**Task item**. Leaving out the images, please reproduce each line below exactly.

(Itemized modification records)
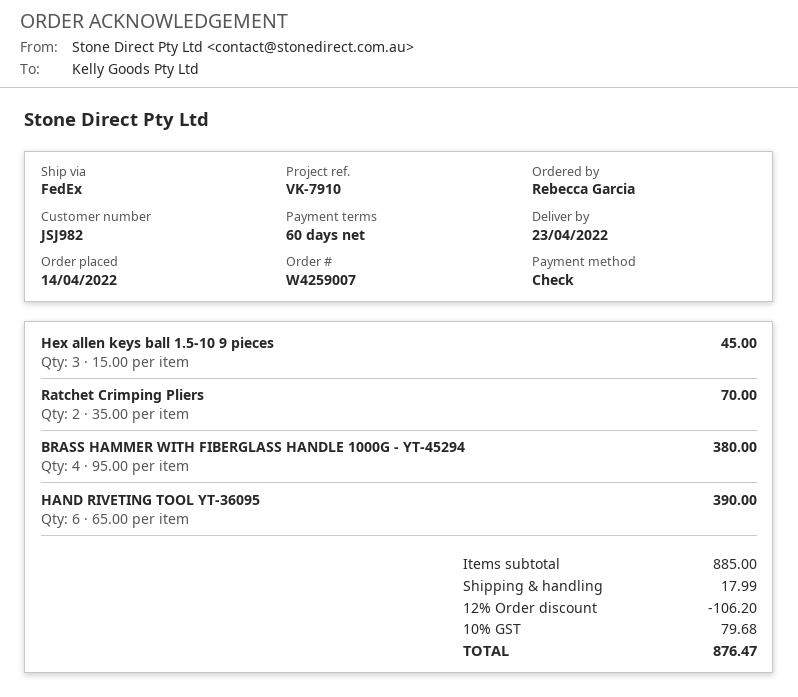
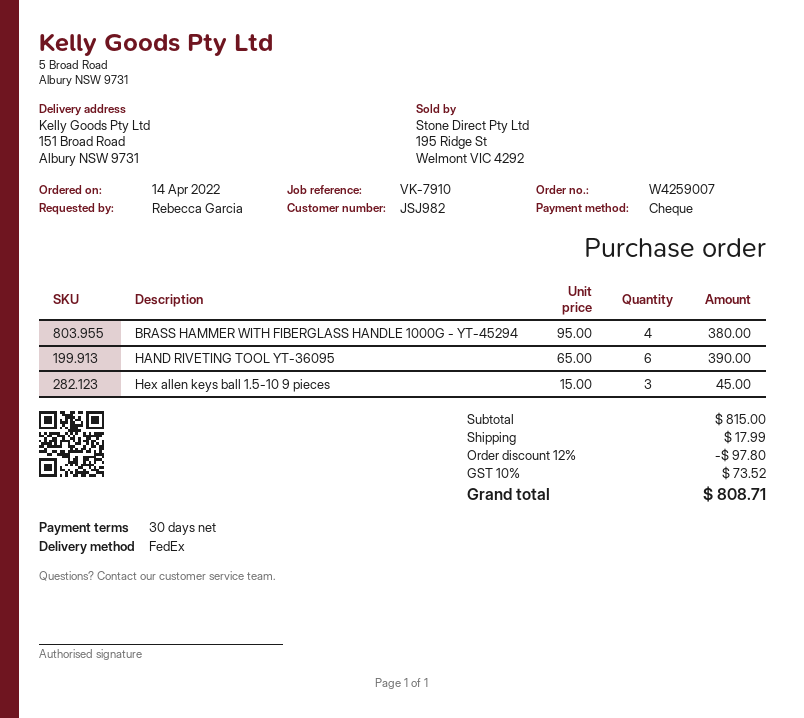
payment terms: 60 days -> 30 days
Ratchet Crimping Pliers: 2 x 35.00 = 70.00 -> none
subtotal: 885.00 -> 815.00
discount: 12% = 106.20 -> 12% = 97.80
tax: 10% = 79.68 -> 10% = 73.52
total: 876.47 -> 808.71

**Solution below**.
payment terms: 60 days -> 30 days
Ratchet Crimping Pliers: 2 x 35.00 = 70.00 -> none
subtotal: 885.00 -> 815.00
discount: 12% = 106.20 -> 12% = 97.80
tax: 10% = 79.68 -> 10% = 73.52
total: 876.47 -> 808.71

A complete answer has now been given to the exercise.